*PROBLEM REQUIREMENTS:*
The lines needed are those below that contain the word "standard"; copy each one.
══ DATA RECORDS ══
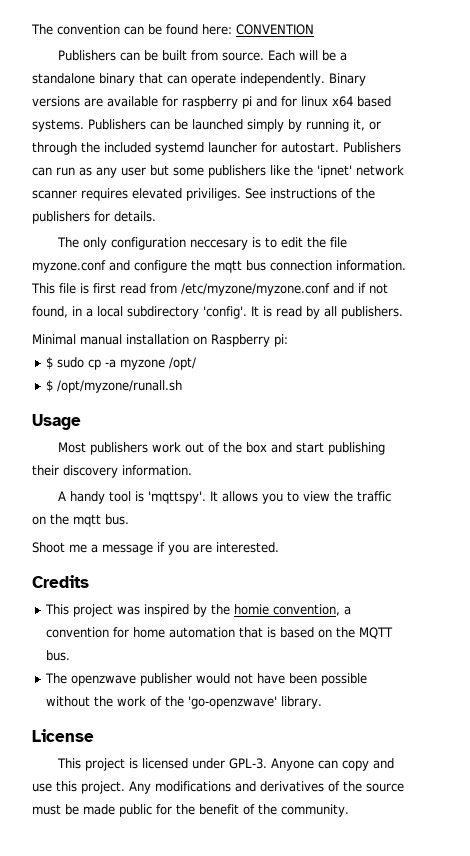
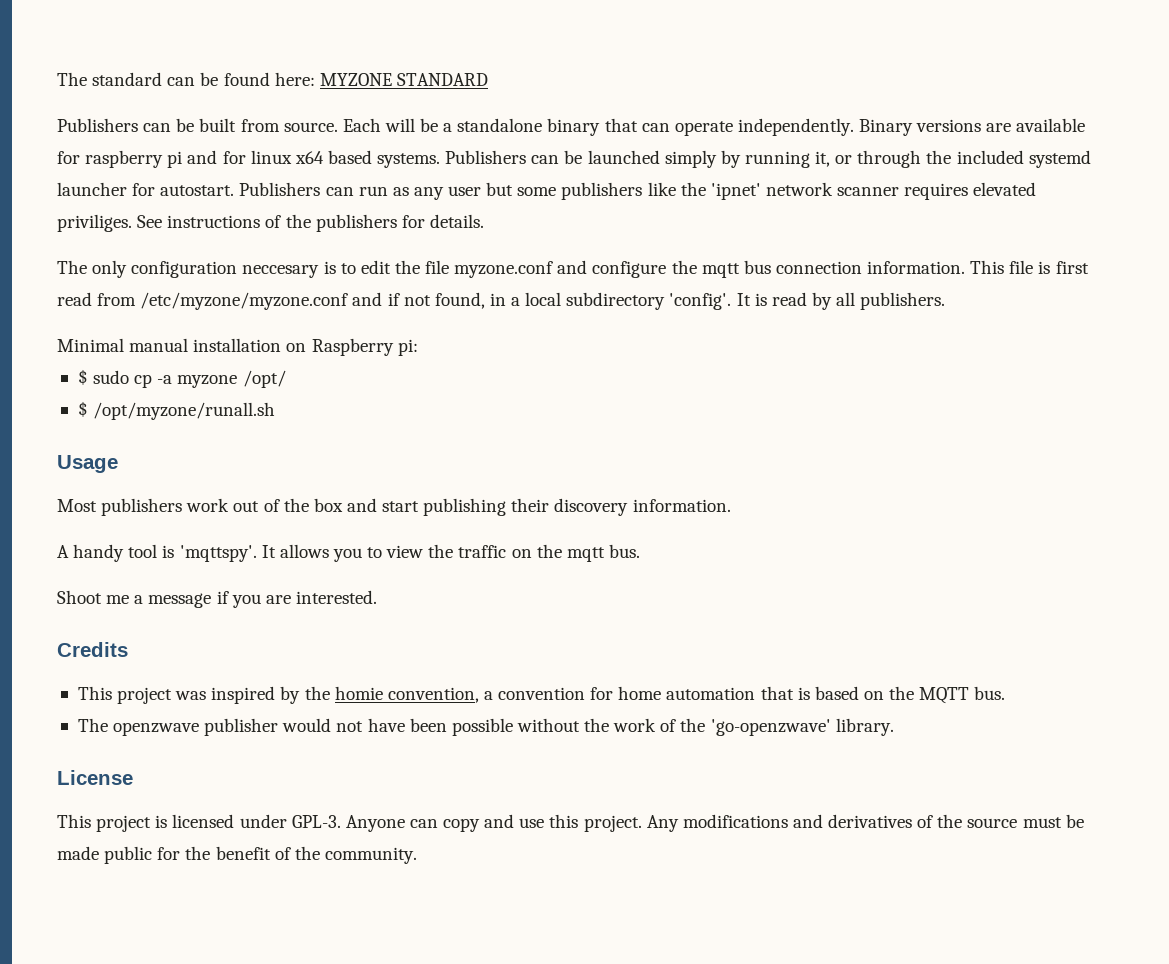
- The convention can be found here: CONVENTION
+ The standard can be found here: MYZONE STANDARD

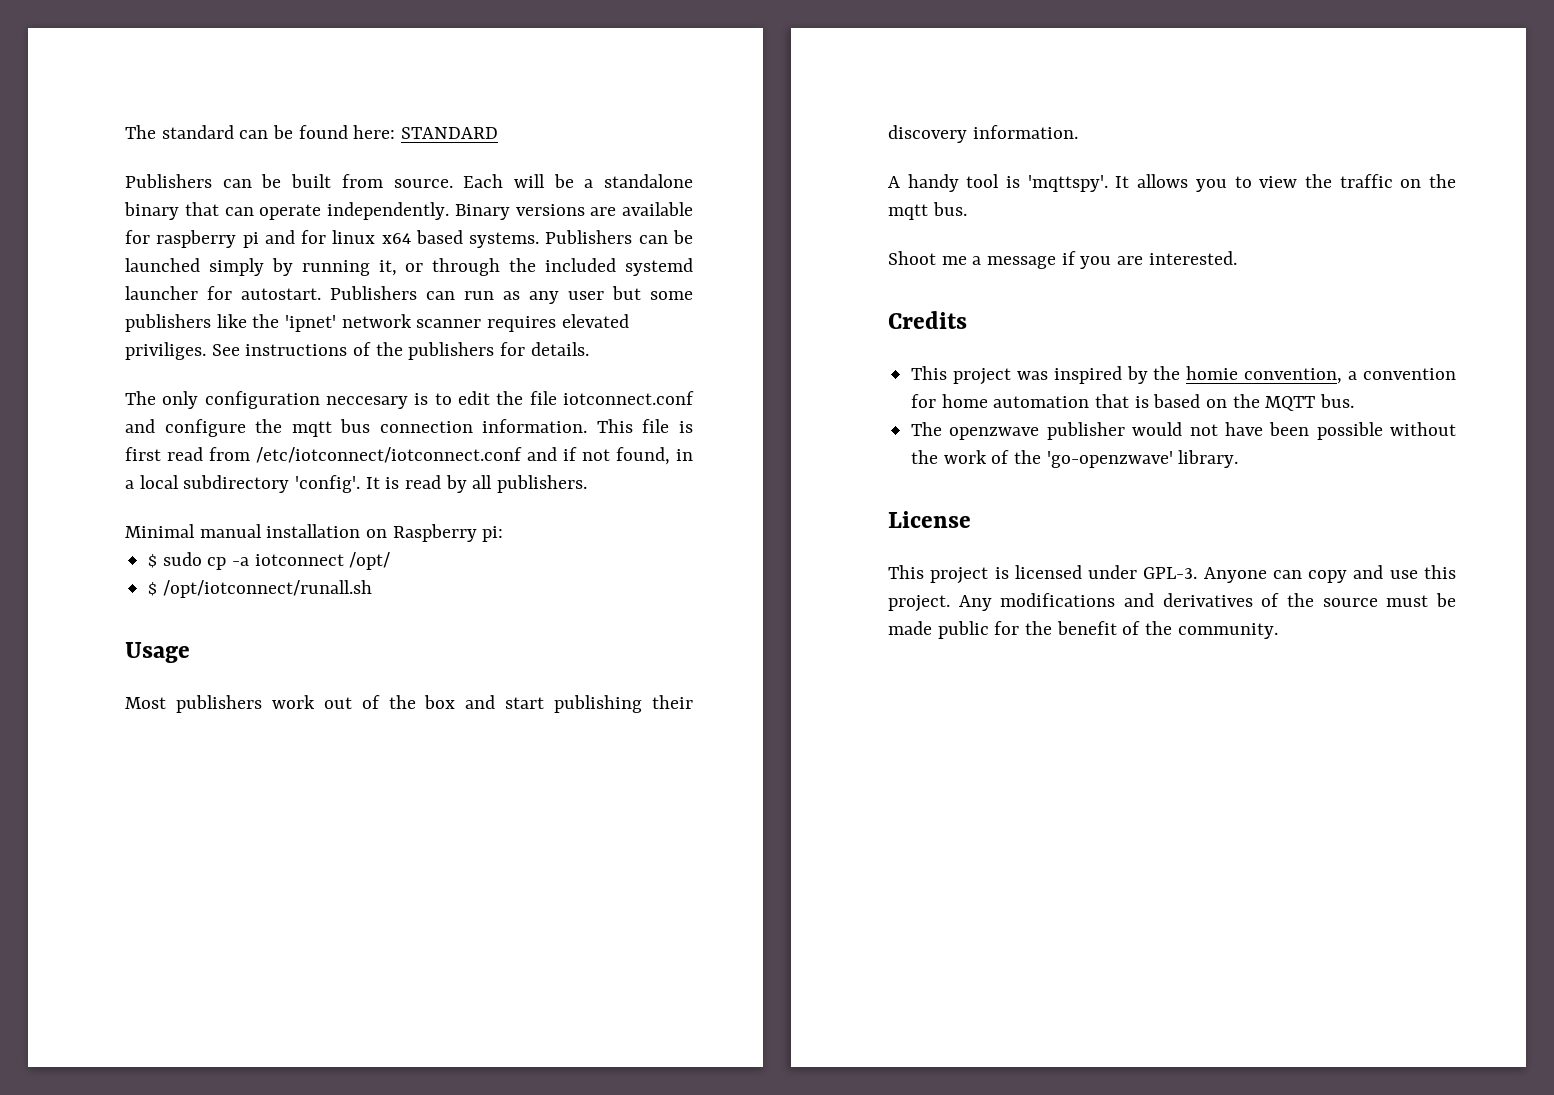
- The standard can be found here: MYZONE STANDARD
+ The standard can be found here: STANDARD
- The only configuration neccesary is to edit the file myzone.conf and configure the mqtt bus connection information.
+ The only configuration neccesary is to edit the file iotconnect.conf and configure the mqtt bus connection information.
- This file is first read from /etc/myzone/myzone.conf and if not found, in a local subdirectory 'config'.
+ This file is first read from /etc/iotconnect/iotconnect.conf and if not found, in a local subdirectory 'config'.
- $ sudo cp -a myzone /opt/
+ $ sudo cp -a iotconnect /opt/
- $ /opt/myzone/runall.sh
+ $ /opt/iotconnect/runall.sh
═══
*TASK OUTPUT:*
+ The standard can be found here: MYZONE STANDARD
- The standard can be found here: MYZONE STANDARD
+ The standard can be found here: STANDARD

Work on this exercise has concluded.